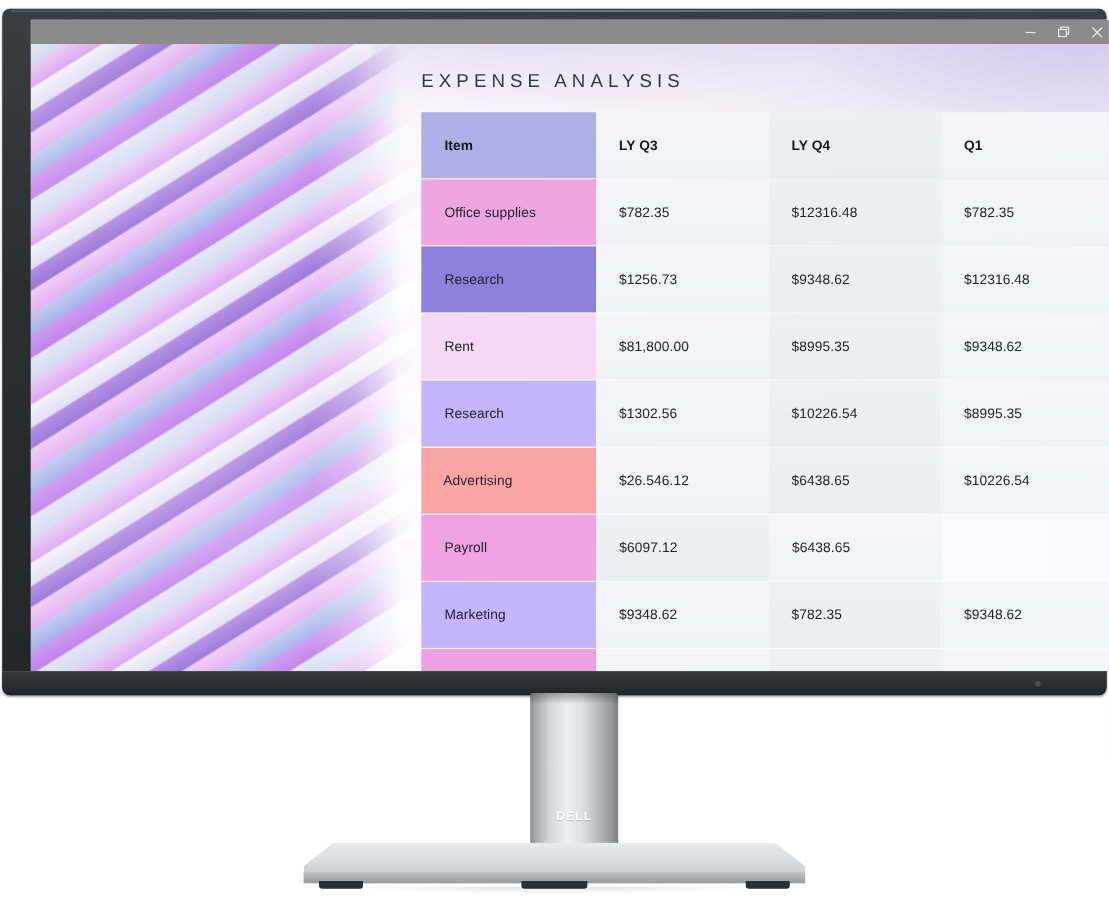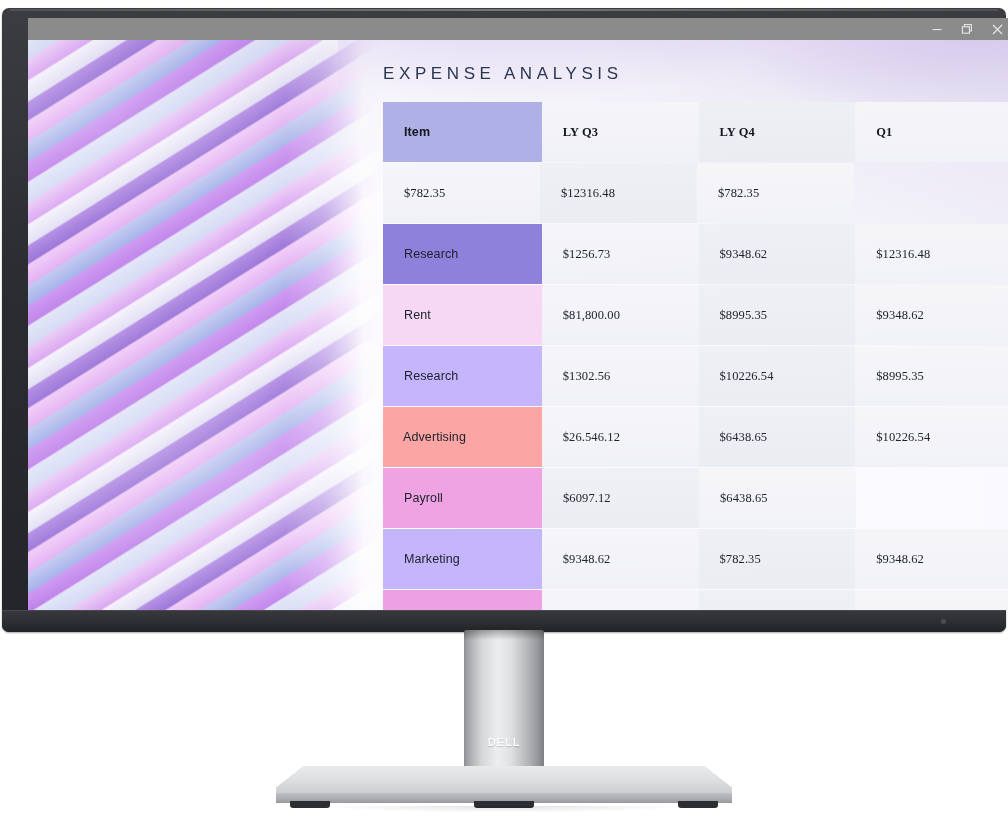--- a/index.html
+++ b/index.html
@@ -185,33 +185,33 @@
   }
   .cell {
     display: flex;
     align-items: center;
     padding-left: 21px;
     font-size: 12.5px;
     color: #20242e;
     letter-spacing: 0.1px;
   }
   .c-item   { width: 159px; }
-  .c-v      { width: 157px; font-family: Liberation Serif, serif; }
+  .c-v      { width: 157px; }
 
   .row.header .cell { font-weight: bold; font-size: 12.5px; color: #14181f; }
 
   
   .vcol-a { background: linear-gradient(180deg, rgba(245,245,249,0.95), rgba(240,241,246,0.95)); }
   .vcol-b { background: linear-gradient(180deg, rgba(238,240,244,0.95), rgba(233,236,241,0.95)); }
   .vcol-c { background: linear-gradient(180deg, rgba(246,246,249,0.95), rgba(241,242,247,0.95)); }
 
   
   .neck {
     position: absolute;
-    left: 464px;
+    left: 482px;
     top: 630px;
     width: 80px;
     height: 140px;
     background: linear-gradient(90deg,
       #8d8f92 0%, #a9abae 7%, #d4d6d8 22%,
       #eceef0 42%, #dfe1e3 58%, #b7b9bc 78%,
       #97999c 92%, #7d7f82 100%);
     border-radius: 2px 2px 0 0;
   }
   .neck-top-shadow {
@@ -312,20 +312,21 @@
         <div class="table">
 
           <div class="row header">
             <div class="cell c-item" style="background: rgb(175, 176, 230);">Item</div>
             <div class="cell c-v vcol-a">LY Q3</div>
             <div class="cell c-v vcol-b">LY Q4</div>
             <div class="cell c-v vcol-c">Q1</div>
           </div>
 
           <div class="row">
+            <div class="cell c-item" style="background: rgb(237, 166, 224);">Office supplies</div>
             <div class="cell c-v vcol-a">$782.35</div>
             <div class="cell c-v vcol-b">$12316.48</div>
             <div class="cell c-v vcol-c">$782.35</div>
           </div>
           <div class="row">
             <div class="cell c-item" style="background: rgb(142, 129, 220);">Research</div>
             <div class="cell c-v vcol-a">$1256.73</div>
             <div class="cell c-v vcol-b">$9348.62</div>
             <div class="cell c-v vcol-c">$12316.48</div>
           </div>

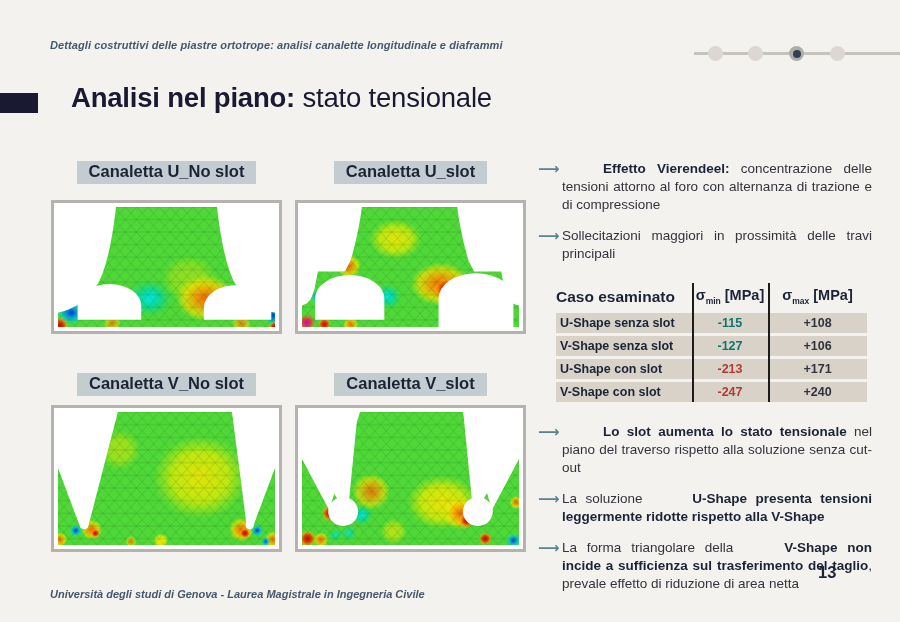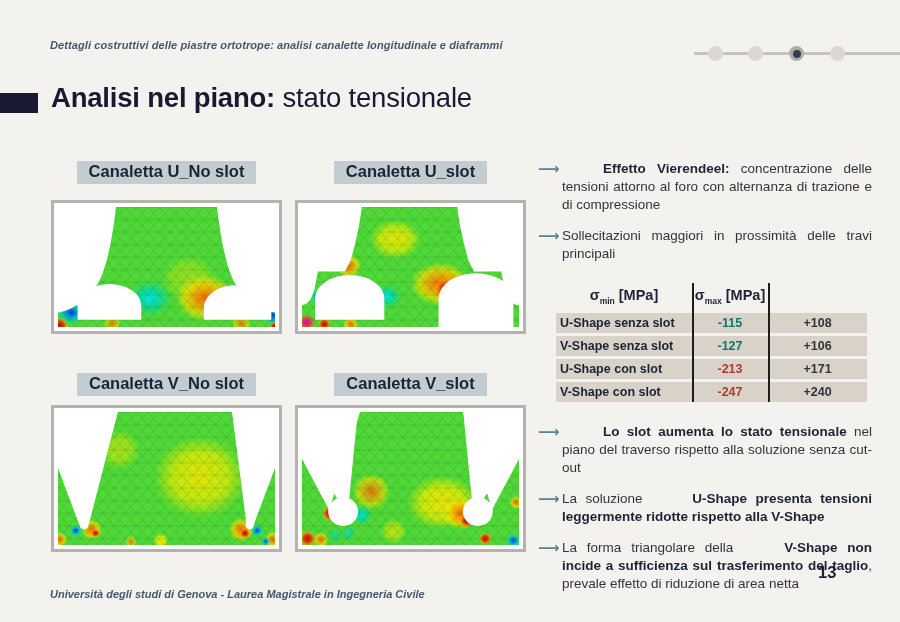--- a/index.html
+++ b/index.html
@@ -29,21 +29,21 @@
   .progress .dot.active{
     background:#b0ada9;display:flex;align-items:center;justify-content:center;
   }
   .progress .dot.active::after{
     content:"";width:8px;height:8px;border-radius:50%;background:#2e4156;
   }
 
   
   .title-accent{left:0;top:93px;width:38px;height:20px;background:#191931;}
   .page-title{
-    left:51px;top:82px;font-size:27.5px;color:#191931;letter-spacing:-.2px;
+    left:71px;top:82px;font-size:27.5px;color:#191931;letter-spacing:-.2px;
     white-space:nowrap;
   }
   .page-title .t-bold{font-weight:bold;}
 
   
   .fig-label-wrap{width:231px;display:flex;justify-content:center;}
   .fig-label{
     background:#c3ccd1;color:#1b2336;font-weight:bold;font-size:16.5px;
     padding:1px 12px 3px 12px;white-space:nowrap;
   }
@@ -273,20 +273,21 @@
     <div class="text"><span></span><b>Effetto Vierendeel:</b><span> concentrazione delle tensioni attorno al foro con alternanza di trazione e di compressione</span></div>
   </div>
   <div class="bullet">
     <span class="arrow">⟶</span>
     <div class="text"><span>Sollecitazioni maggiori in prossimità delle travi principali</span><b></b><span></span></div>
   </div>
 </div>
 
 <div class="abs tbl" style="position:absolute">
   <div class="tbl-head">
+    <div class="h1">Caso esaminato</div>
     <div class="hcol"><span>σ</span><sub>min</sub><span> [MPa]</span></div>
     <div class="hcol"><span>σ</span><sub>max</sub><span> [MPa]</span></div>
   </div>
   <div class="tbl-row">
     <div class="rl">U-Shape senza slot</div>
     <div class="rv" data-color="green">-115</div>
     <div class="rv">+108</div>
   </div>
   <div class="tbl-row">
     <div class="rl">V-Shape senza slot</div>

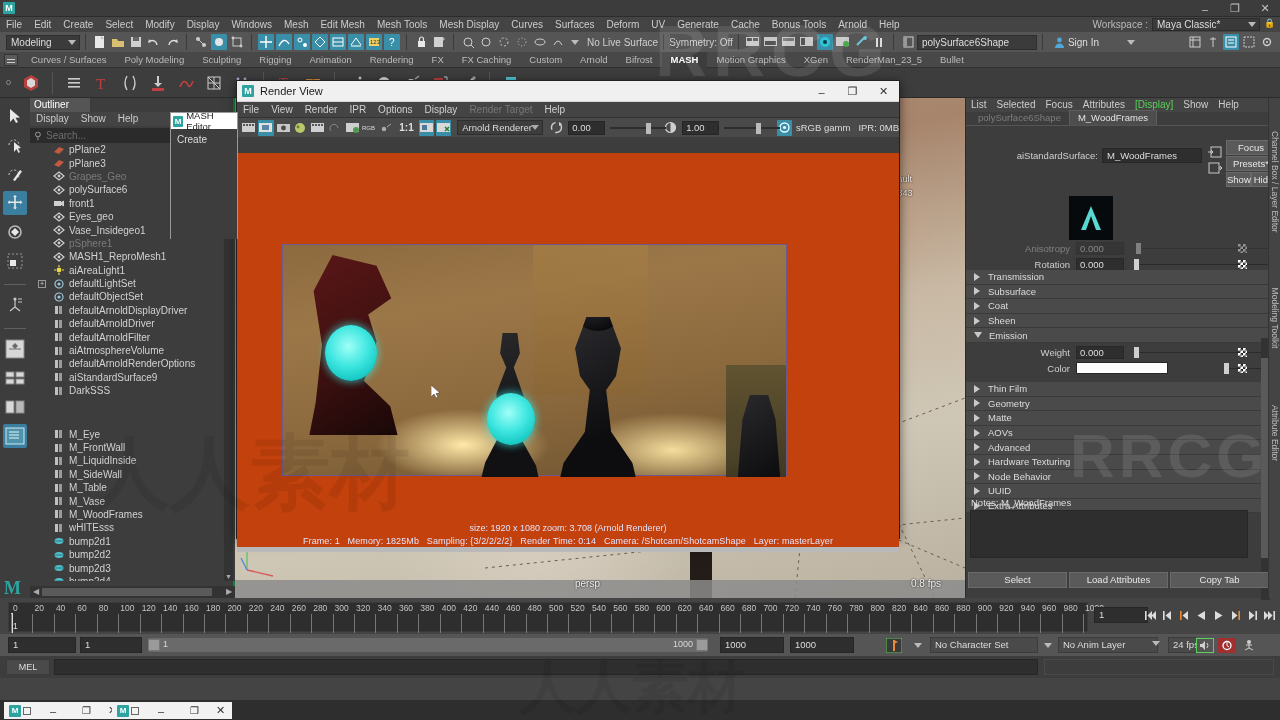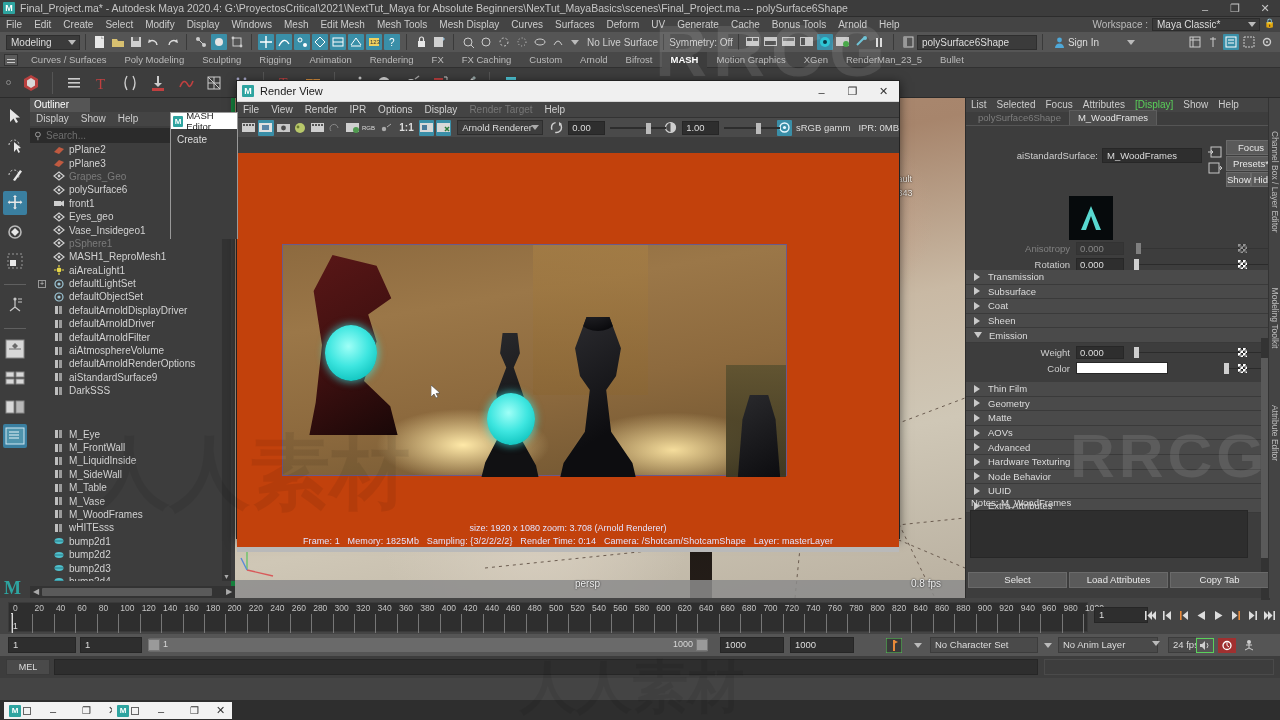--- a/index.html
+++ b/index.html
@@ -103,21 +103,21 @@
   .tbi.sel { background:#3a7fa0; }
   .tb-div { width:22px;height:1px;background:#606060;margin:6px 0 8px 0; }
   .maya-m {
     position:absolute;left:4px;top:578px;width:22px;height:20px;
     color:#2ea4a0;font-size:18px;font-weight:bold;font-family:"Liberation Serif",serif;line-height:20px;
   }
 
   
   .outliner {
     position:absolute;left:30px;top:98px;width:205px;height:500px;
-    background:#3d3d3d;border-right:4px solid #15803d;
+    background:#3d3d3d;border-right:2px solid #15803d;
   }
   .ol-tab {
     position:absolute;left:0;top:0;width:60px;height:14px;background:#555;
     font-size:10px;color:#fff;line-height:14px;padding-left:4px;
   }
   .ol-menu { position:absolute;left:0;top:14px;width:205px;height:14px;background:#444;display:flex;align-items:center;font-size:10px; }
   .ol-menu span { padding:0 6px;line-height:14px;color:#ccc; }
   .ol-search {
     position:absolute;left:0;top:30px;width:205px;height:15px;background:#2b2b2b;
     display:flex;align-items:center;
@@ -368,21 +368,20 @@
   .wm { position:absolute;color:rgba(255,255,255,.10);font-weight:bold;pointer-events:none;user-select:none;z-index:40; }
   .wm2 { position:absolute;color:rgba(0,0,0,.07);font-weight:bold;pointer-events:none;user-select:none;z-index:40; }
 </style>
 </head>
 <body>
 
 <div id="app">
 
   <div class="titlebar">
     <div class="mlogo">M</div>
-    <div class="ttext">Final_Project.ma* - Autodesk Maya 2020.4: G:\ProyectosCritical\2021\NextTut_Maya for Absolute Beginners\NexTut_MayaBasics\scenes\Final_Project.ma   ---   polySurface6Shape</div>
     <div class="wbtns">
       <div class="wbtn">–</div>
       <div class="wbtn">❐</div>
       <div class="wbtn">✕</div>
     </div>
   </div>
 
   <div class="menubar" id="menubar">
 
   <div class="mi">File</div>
________________________
__What to produce__.
From the material above, count the lines that include "gradient" and give only the total.

__Exercise solution__.
4